From: Greg Bray [mailto:notifications@github.com] Sent: Monday, March 09, 2015 8:14 PM To: bosun-monitor/bosun Cc: Kossack, Ken Subject: Re: [bosun] scollector on Windows 2008 and 2012 appears to be consuming High CPU processor time (#773)
hmm... we don't get that on our 4 core VMs. The only spikes we see are from WmiPrvSE durring our DSC configuration runs every 15 minutes. Can you use bosun to graph os.cpu and win.proc.cpu_total (with a * under name) for one of your VMs and see if it shows what is consuming the CPU.
Example from Stack Exchange: [https://cloud.githubusercontent.com/assets/304401/6567105/ecb6a2d0-c687-11e4-9fa6-74663100f34f.png]https://cloud.githubusercontent.com/assets/304401/6567105/ecb6a2d0-c687-11e4-9fa6-74663100f34f.png
— Reply to this email directly or view it on GitHubhttps://github.com/bosun-monitor/bosun/issues/773#issuecomment-77972120.
Looks like we have spikes up to 16% every 15 seconds and larger spikes every 15 minutes (again due to DSC). Overall average is 3.0-4.5%.

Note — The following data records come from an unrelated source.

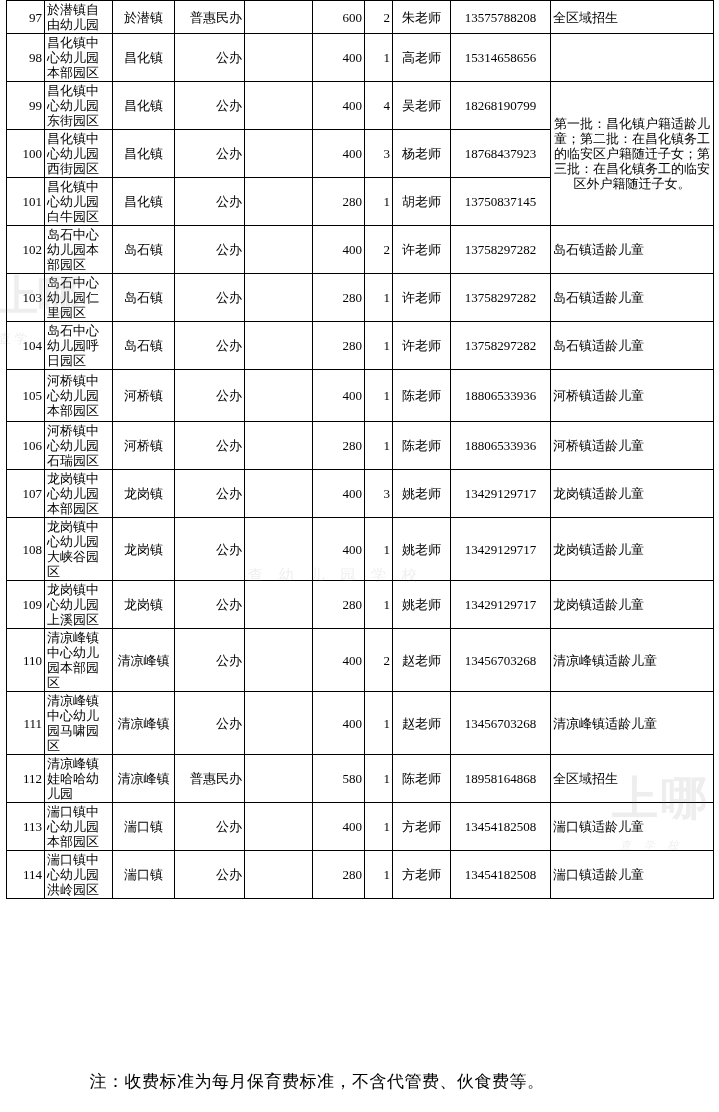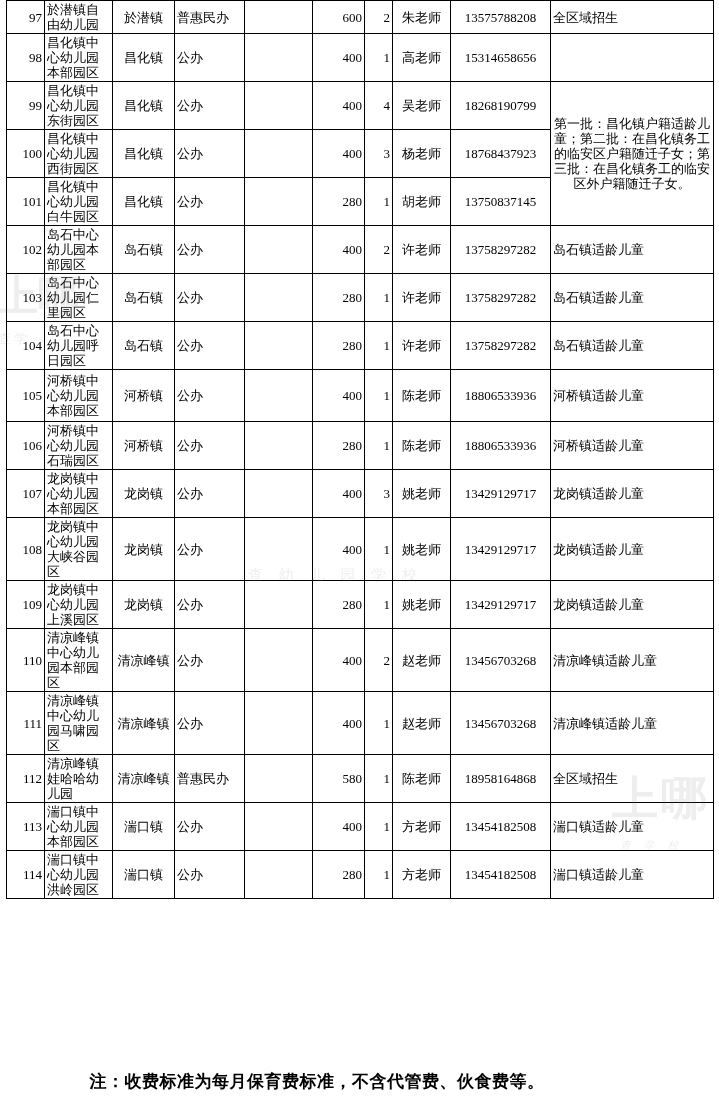--- a/index.html
+++ b/index.html
@@ -45,36 +45,36 @@
   col.c-fee    { width: 52px; }
   col.c-cls    { width: 28px; }
   col.c-teach  { width: 58px; }
   col.c-tel    { width: 100px; }
   col.c-range  { width: 163px; }
 
   .ctr { text-align: center; }
 
   .cell-name { text-align: left; padding-left: 3px; }
   .cell-town { text-align: center; }
-  .cell-type { text-align: left; margin-top: 41px; }
+  .cell-type { text-align: right; margin-top: 41px; }
   .cell-fee  { text-align: right; padding-right: 6px; }
   .cell-cls  { text-align: right; padding-right: 5px; }
   .cell-teach{ text-align: center; }
   .cell-tel  { text-align: center; padding-right: 2px; }
   .cell-range{ text-align: left; padding-left: 2px; }
   .cell-idx  { text-align: right; padding-right: 5px; }
 
   .footnote {
     position: absolute;
     left: 0;
     top: 1070px;
     width: 634px;
     text-align: center;
     font-size: 17px;
-    font-weight: bold;
+    font-weight: normal;
     font-family: "Liberation Serif", "DejaVu Serif", serif;
     letter-spacing: 0.5px;
   }
 
   
   .wm {
     position: absolute;
     pointer-events: none;
     color: rgba(120,120,120,0.13);
     font-family: "Liberation Serif", "DejaVu Serif", serif;

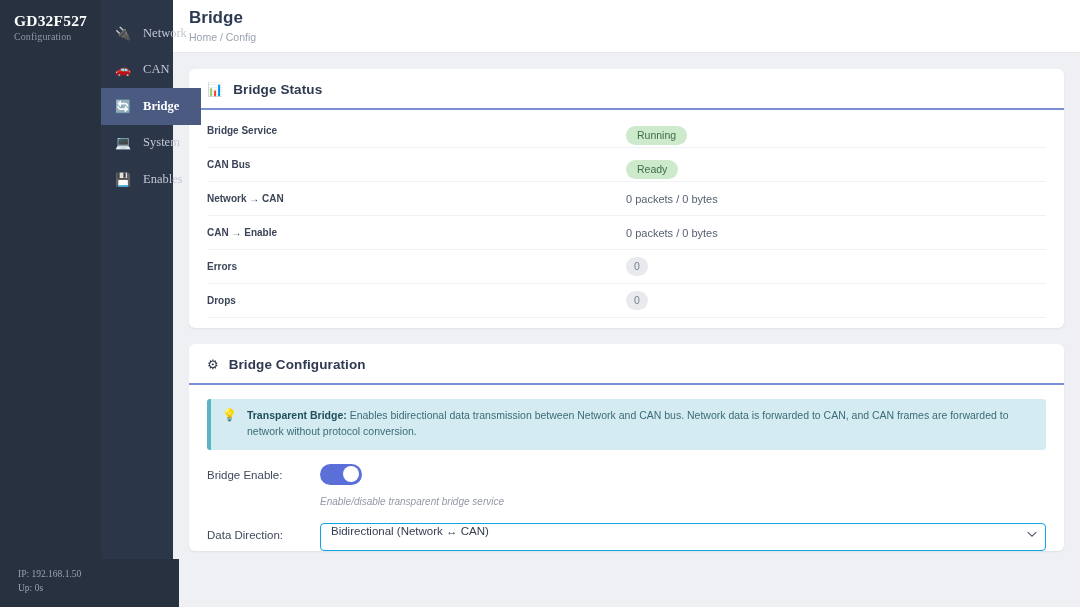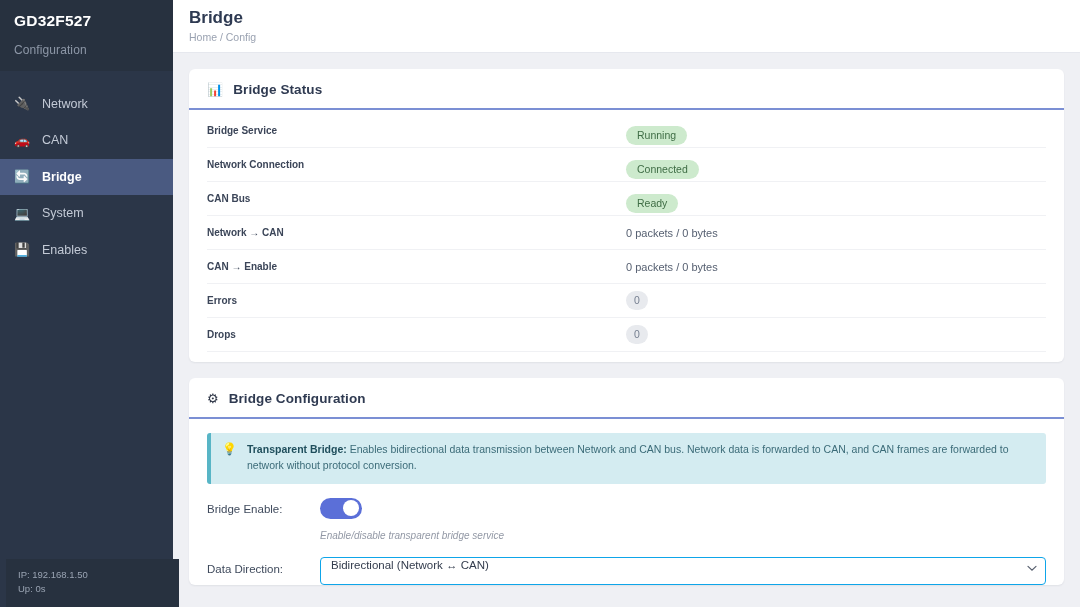--- a/index.html
+++ b/index.html
@@ -25,38 +25,39 @@
   }
 
   
   .sidebar {
     width: 173px;
     min-width: 173px;
     background: #2b3648;
     color: #c7cdd8;
     position: relative;
     display: flex;
-    flex-direction: column;
+    flex-direction: row;
+    font-family: Liberation Serif, serif;
   }
 
   .brand {
     padding: 12px 14px 14px 14px;
     background: #27313f;
   }
   .brand-title {
     font-size: 15.5px;
     font-weight: bold;
     color: #ffffff;
     letter-spacing: .2px;
     line-height: 1.2;
   }
   .brand-sub {
-    font-size: 12px;
+    font-size: 10px;
     color: #8d97a7;
-    margin-top: 12px;
+    margin-top: 0;
     letter-spacing: .1px;
   }
 
   .nav {
     margin-top: 15px;
     display: flex;
     flex-direction: column;
   }
 
   .nav-item {
@@ -345,26 +346,20 @@
         </div>
         <div class="status-body">
 
           <div class="status-row">
             <span class="status-label">Bridge Service</span>
             <span class="status-value-wrap">
               <span class="badge green">Running</span>
             </span>
           </div>
 
-          <div class="status-row">
-            <span class="status-label">Network Connection</span>
-            <span class="status-value-wrap">
-              <span class="badge green">Connected</span>
-            </span>
-          </div>
 
           <div class="status-row">
             <span class="status-label">CAN Bus</span>
             <span class="status-value-wrap">
               <span class="badge green">Ready</span>
             </span>
           </div>
 
           <div class="status-row">
             <span class="status-label">Network → CAN</span>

I think Matt is right, you may just have a different work load that causes the WMI queries to be more expensive. I'll look at adding per collector timing metrics, which we can then use to help find and fix expensive collectors.
Is that 16% with 4 cores? I understand the approach of looking for the expensive WMI calls and removing them, if necessary. The concern I have is that we have another other tool I mentioned also using WMI calls and its CPU usage is in the single digits. So people ask why move to open source solution if it taking more cpu to gather the metrics. We would like to pursue this beyond avoidance.

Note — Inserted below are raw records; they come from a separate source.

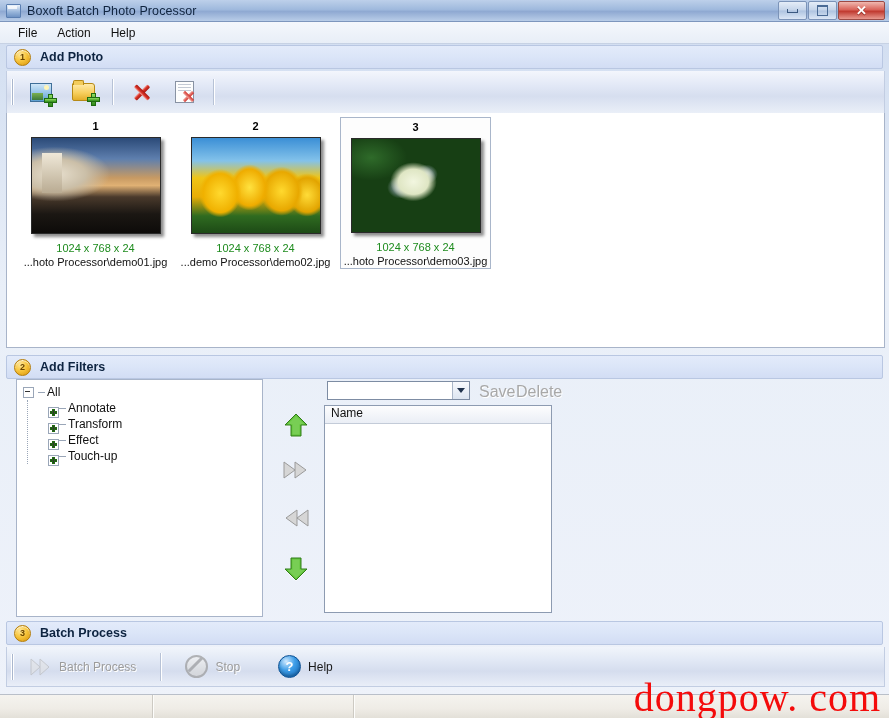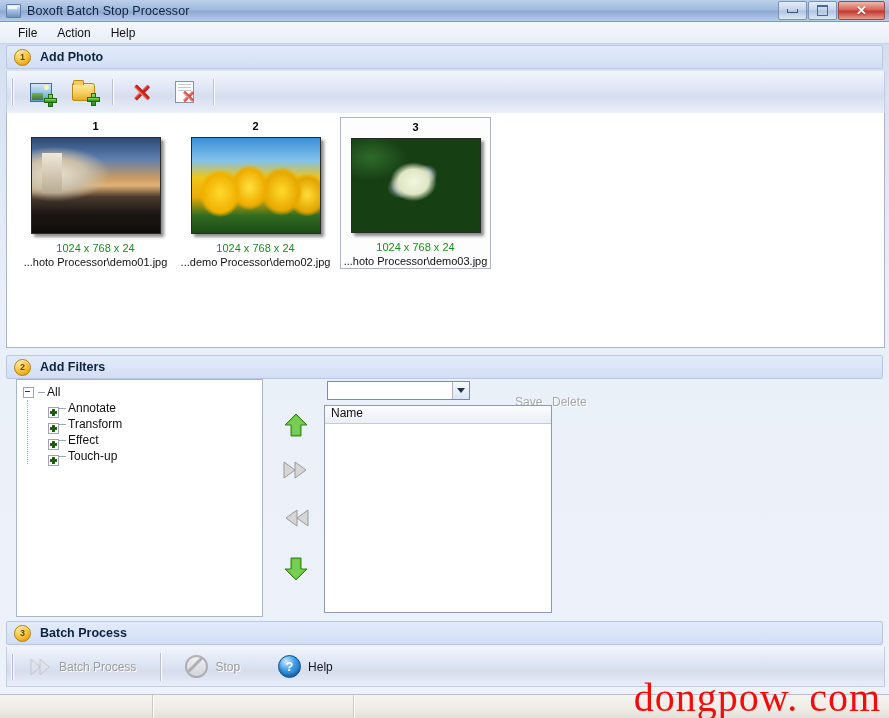--- a/index.html
+++ b/index.html
@@ -149,21 +149,21 @@
 
   .midcol{position:absolute;left:316px;top:0;width:230px;height:236px;}
   .combo{position:absolute;left:5px;top:2px;width:143px;height:19px;background:#fff;
      border:1px solid #7d8ca3;box-sizing:border-box;display:flex;align-items:center;}
   .combo .val{flex:1;font-size:12px;padding-left:3px;color:#111;}
   .combo .arrowbox{width:16px;height:17px;margin-right:0;
      background:linear-gradient(to bottom,#f7f9fd,#dde5f1);border-left:1px solid #aab6c8;
      display:flex;align-items:center;justify-content:center;}
   .combo .arrowbox i{width:0;height:0;border-left:4px solid transparent;border-right:4px solid transparent;
      border-top:5px solid #20324d;}
-  .lbl-btn{position:absolute;top:16px;font-size:12px;color:#a8a8a8;text-shadow:1px 1px 0 #fff;margin-left:36px;}
+  .lbl-btn{position:absolute;top:4px;font-size:16px;color:#a8a8a8;text-shadow:1px 1px 0 #fff;}
 
   .namelist{position:absolute;left:2px;top:26px;width:228px;height:208px;
      background:#fff;border:1px solid #8d9bb1;box-sizing:border-box;}
   .nl-head{height:17px;background:linear-gradient(to bottom,#fdfdfe,#eaeef5);
      border-bottom:1px solid #c3cbd8;display:flex;align-items:flex-start;}
   .nl-head span{font-size:12px;color:#111;padding-left:6px;}
 
   .preview{position:absolute;left:549px;top:-3px;width:332px;height:239px;}
   .tabs{position:absolute;left:0;top:0;height:19px;display:flex;align-items:flex-end;z-index:3;}
   .tab{height:16px;padding:0 8px;font-size:12px;color:#111;
@@ -205,21 +205,21 @@
      font-size:40px;color:#f40b0b;letter-spacing:1px;line-height:1;
      z-index:20;white-space:nowrap;margin-top:18px;}
 </style>
 </head>
 <body>
 
 <div id="app">
 
   <div class="titlebar">
     <div class="title-ico"></div>
-    <div class="title-text">Boxoft Batch Stop Processor</div>
+    <div class="title-text">Boxoft Batch Photo Processor</div>
     <div class="winbtns">
       <div class="wbtn wb-min">
           <i></i>
         </div>
       <div class="wbtn wb-max">
           <i></i>
         </div>
       <div class="wbtn wb-close">
           <span>✕</span>
         </div>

From: Greg Bray [mailto:notifications@github.com] Sent: Tuesday, March 10, 2015 12:50 PM To: bosun-monitor/bosun Cc: Kossack, Ken Subject: Re: [bosun] scollector on Windows 2008 and 2012 appears to be consuming High CPU processor time (#773)

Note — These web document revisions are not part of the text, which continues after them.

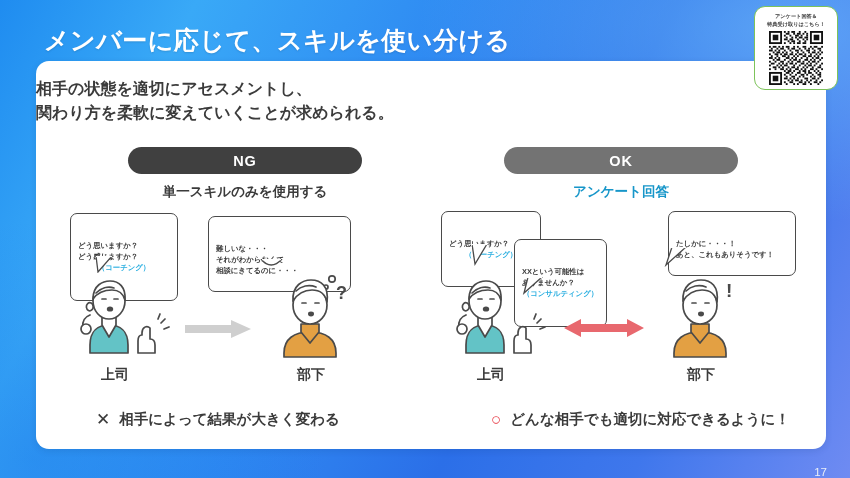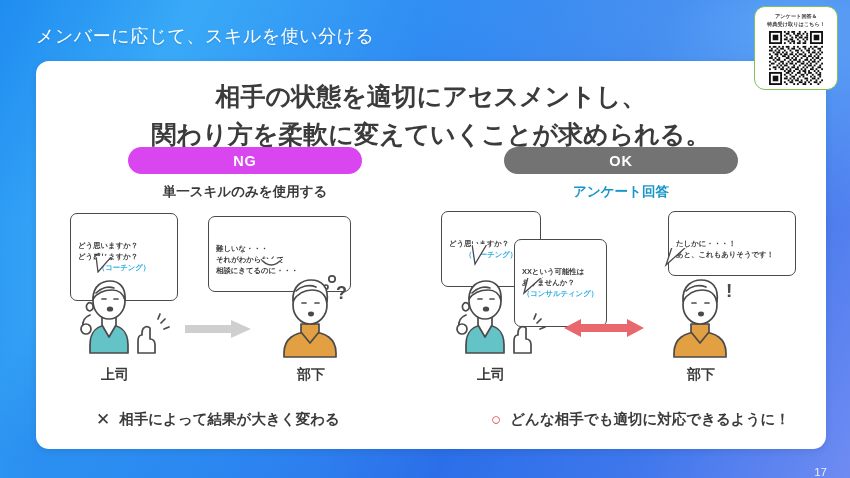--- a/index.html
+++ b/index.html
@@ -21,24 +21,24 @@
     content: "";
     position: absolute; inset: 0;
     background:
       radial-gradient(560px 300px at 92% 6%, rgba(120,200,255,0.55), rgba(120,200,255,0) 65%),
       radial-gradient(420px 340px at 4% 96%, rgba(20,110,230,0.35), rgba(20,110,230,0) 70%);
     pointer-events: none;
   }
 
   .title {
     position: absolute;
-    left: 36px; top: 24px;
+    left: 44px; top: 24px;
     color: #ffffff;
-    font-size: 18px;
-    font-weight: normal;
+    font-size: 25px;
+    font-weight: bold;
     letter-spacing: 0.5px;
     text-shadow: 0 1px 2px rgba(0,0,0,0.13);
     z-index: 5;
   }
 
   .qr-card {
     position: absolute;
     right: 12px; top: 6px;
     width: 84px; height: 84px;
     background: #ffffff;
@@ -65,43 +65,43 @@
     width: 790px; height: 388px;
     background: #ffffff;
     border-radius: 13px;
     z-index: 4;
     box-shadow: 0 2px 7px rgba(10,40,90,0.12);
   }
 
   .subtitle {
     position: absolute;
     left: 0; right: 0; top: 16px;
-    text-align: center;
+    text-align: left;
     color: #3b3b3b;
-    font-size: 25px;
+    font-size: 16px;
     font-weight: bold;
     line-height: 1.52;
     white-space: pre-line;
   }
 
   .col { position: absolute; top: 86px; }
   .col.ng { left: 24px; width: 370px; }
   .col.ok { left: 400px; width: 370px; }
 
   .pill {
     width: 234px; height: 27px;
     margin: 0 auto;
     border-radius: 14px;
     display: flex; align-items: center; justify-content: center;
     color: #ffffff;
     font-size: 14.5px;
     font-weight: bold;
     letter-spacing: 1px;
   }
-  .pill.ng { background: #d946ef; }
+  .pill.ng { background: #404040; }
   .pill.ok { background: #737373; }
 
   .col-sub {
     margin-top: 9px;
     text-align: center;
     font-size: 13.5px;
     font-weight: bold;
   }
   .col-sub.ng { color: #3b3b3b; }
   .col-sub.ok { color: #1796c9; }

Looks like we have spikes up to 16% every 15 seconds and larger spikes every 15 minutes (again due to DSC). Overall average is 3.0-4.5%.
[cid:image001.png@01D05BE2.B86815F0]https://cloud.githubusercontent.com/assets/304401/6579922/e1ab3f78-c712-11e4-9ab1-dd6d4720ae2e.png
I think Matt is right, you may just have a different work load that causes the WMI queries to be more expensive. I'll look at adding per collector timing metrics, which we can then use to help find and fix expensive collectors.
— Reply to this email directly or view it on GitHubhttps://github.com/bosun-monitor/bosun/issues/773#issuecomment-78096104.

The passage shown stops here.